- ASSIGNMENT -
A faithful, word-for-word copy of the data below is required, without pictures.

-----

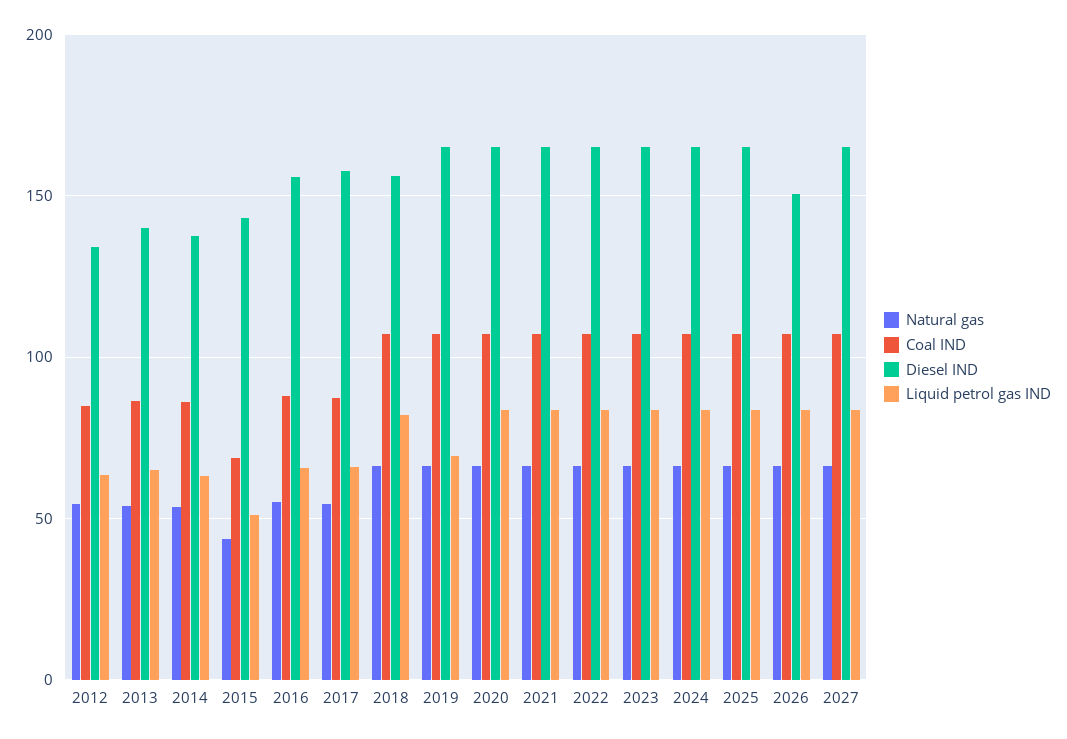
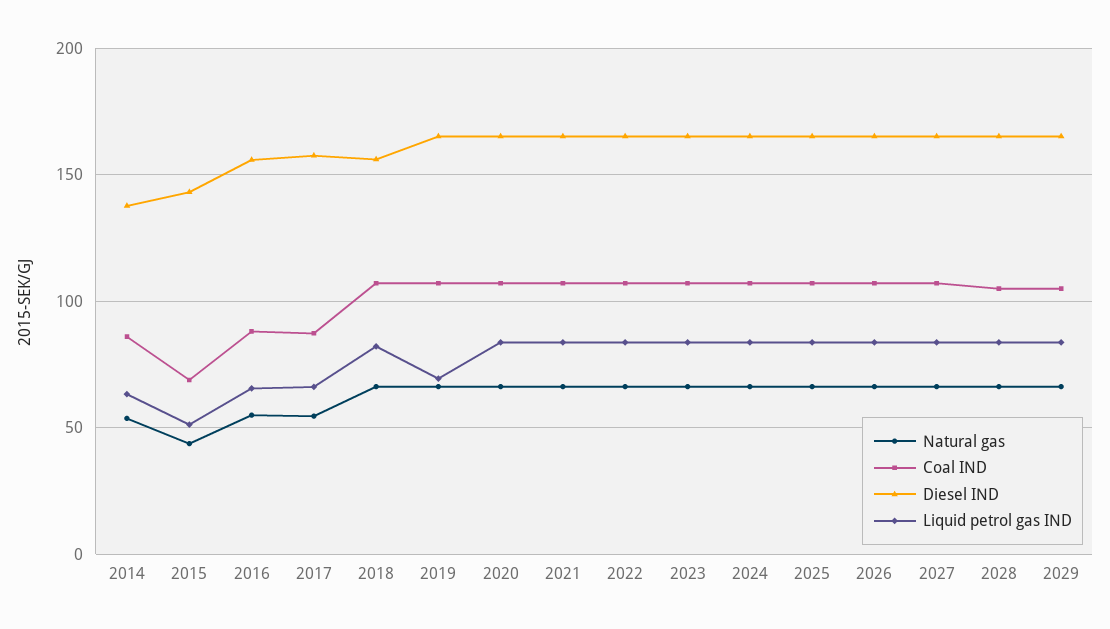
Natural gas, 2012: 55 -> none
Coal IND, 2012: 85 -> none
Diesel IND, 2012: 135 -> none
Liquid petrol gas IND, 2012: 65 -> none
Natural gas, 2013: 55 -> none
Coal IND, 2013: 85 -> none
Diesel IND, 2013: 140 -> none
Liquid petrol gas IND, 2013: 65 -> none
Diesel IND, 2026: 150 -> 165
Natural gas, 2028: none -> 65
Coal IND, 2028: none -> 105
Diesel IND, 2028: none -> 165
Liquid petrol gas IND, 2028: none -> 85
Natural gas, 2029: none -> 65
Coal IND, 2029: none -> 105
Diesel IND, 2029: none -> 165
Liquid petrol gas IND, 2029: none -> 85

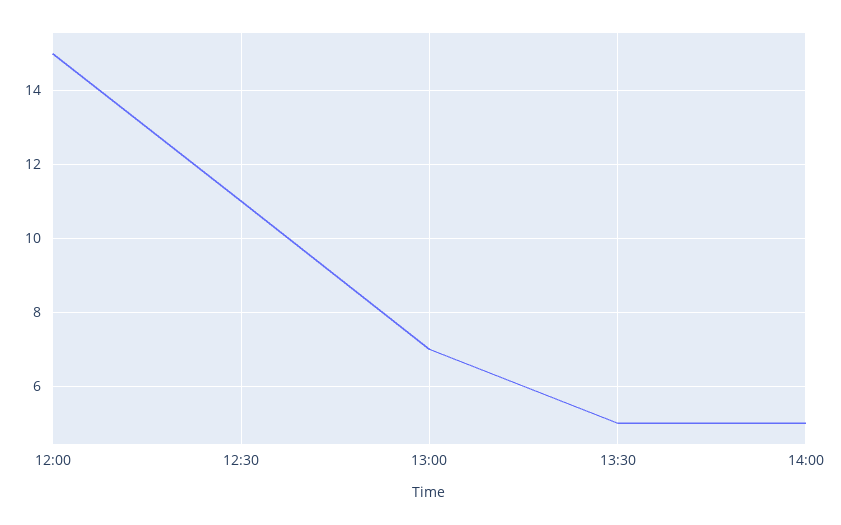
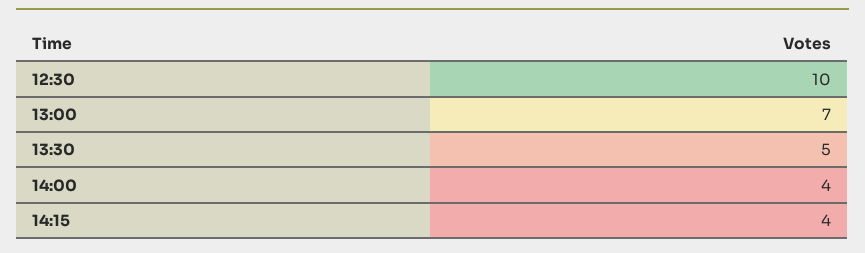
12:00: 15 -> none
12:30: 11 -> 10
14:00: 5 -> 4
14:15: none -> 4

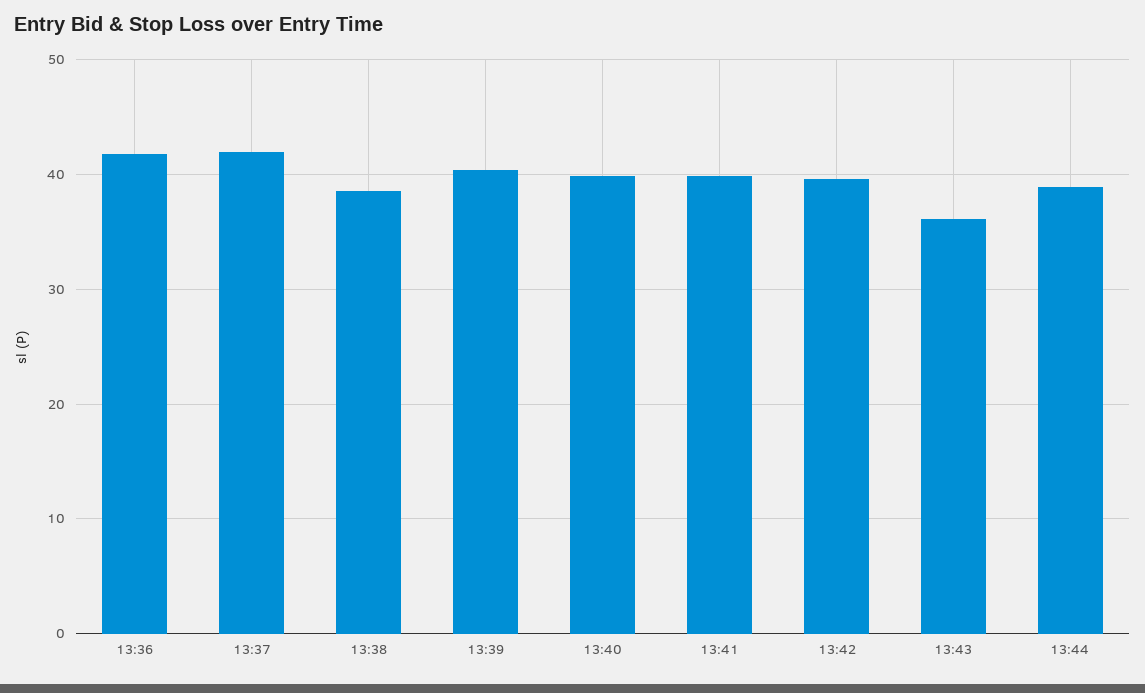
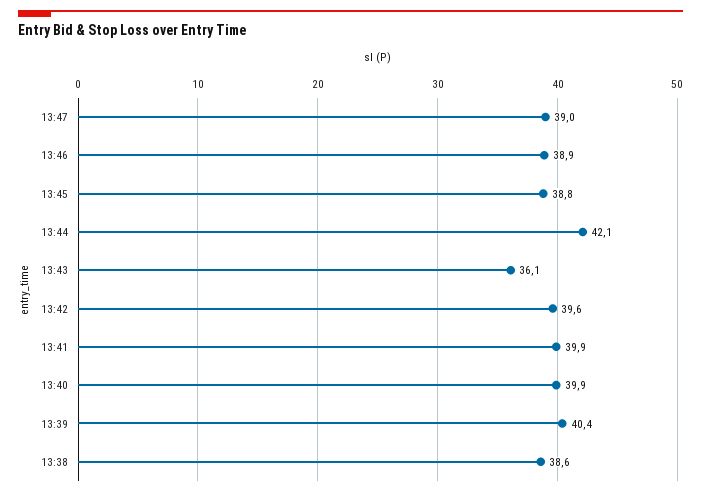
13:36: 42 -> none
13:37: 42 -> none
13:44: 39 -> 42.1
13:47: none -> 39
13:46: none -> 38.9
13:45: none -> 38.8

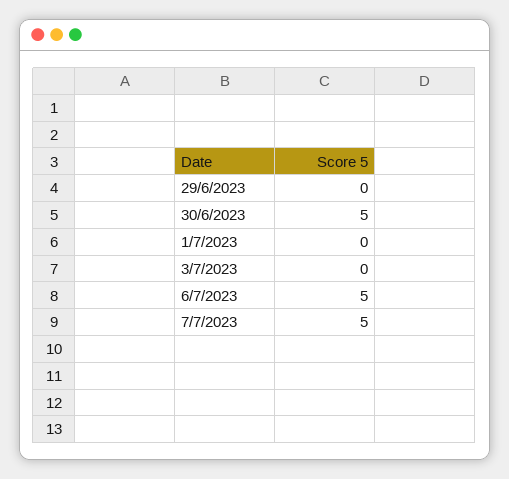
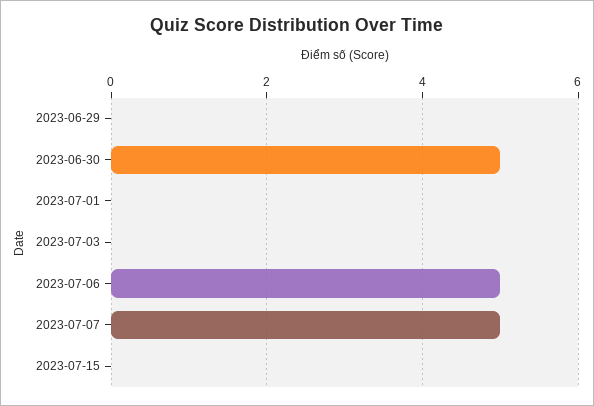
2023-07-15: none -> 0

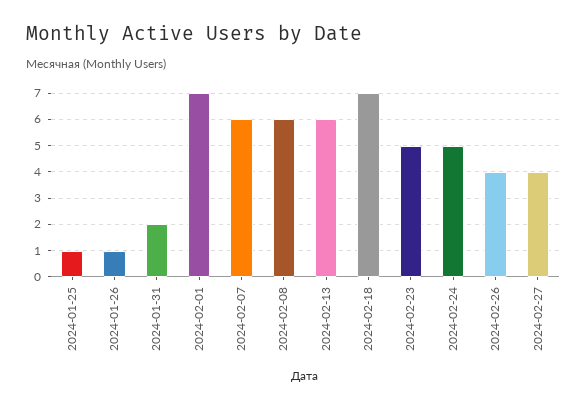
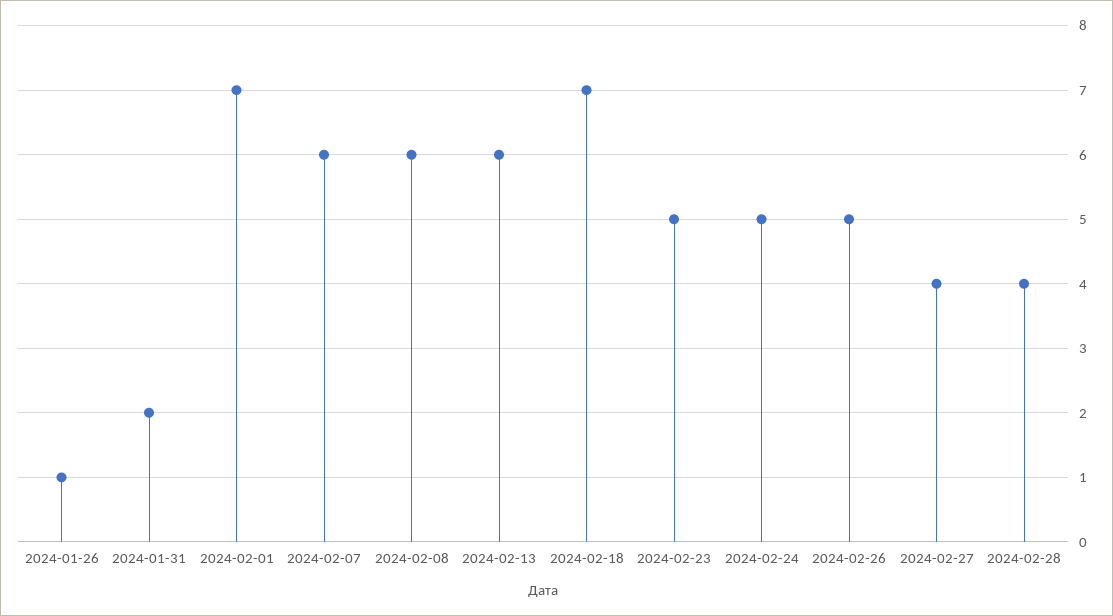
2024-01-25: 1 -> none
2024-02-26: 4 -> 5
2024-02-28: none -> 4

-----

- SOLVED EXERCISE -
Natural gas, 2012: 55 -> none
Coal IND, 2012: 85 -> none
Diesel IND, 2012: 135 -> none
Liquid petrol gas IND, 2012: 65 -> none
Natural gas, 2013: 55 -> none
Coal IND, 2013: 85 -> none
Diesel IND, 2013: 140 -> none
Liquid petrol gas IND, 2013: 65 -> none
Diesel IND, 2026: 150 -> 165
Natural gas, 2028: none -> 65
Coal IND, 2028: none -> 105
Diesel IND, 2028: none -> 165
Liquid petrol gas IND, 2028: none -> 85
Natural gas, 2029: none -> 65
Coal IND, 2029: none -> 105
Diesel IND, 2029: none -> 165
Liquid petrol gas IND, 2029: none -> 85

12:00: 15 -> none
12:30: 11 -> 10
14:00: 5 -> 4
14:15: none -> 4

13:36: 42 -> none
13:37: 42 -> none
13:44: 39 -> 42.1
13:47: none -> 39
13:46: none -> 38.9
13:45: none -> 38.8

2023-07-15: none -> 0

2024-01-25: 1 -> none
2024-02-26: 4 -> 5
2024-02-28: none -> 4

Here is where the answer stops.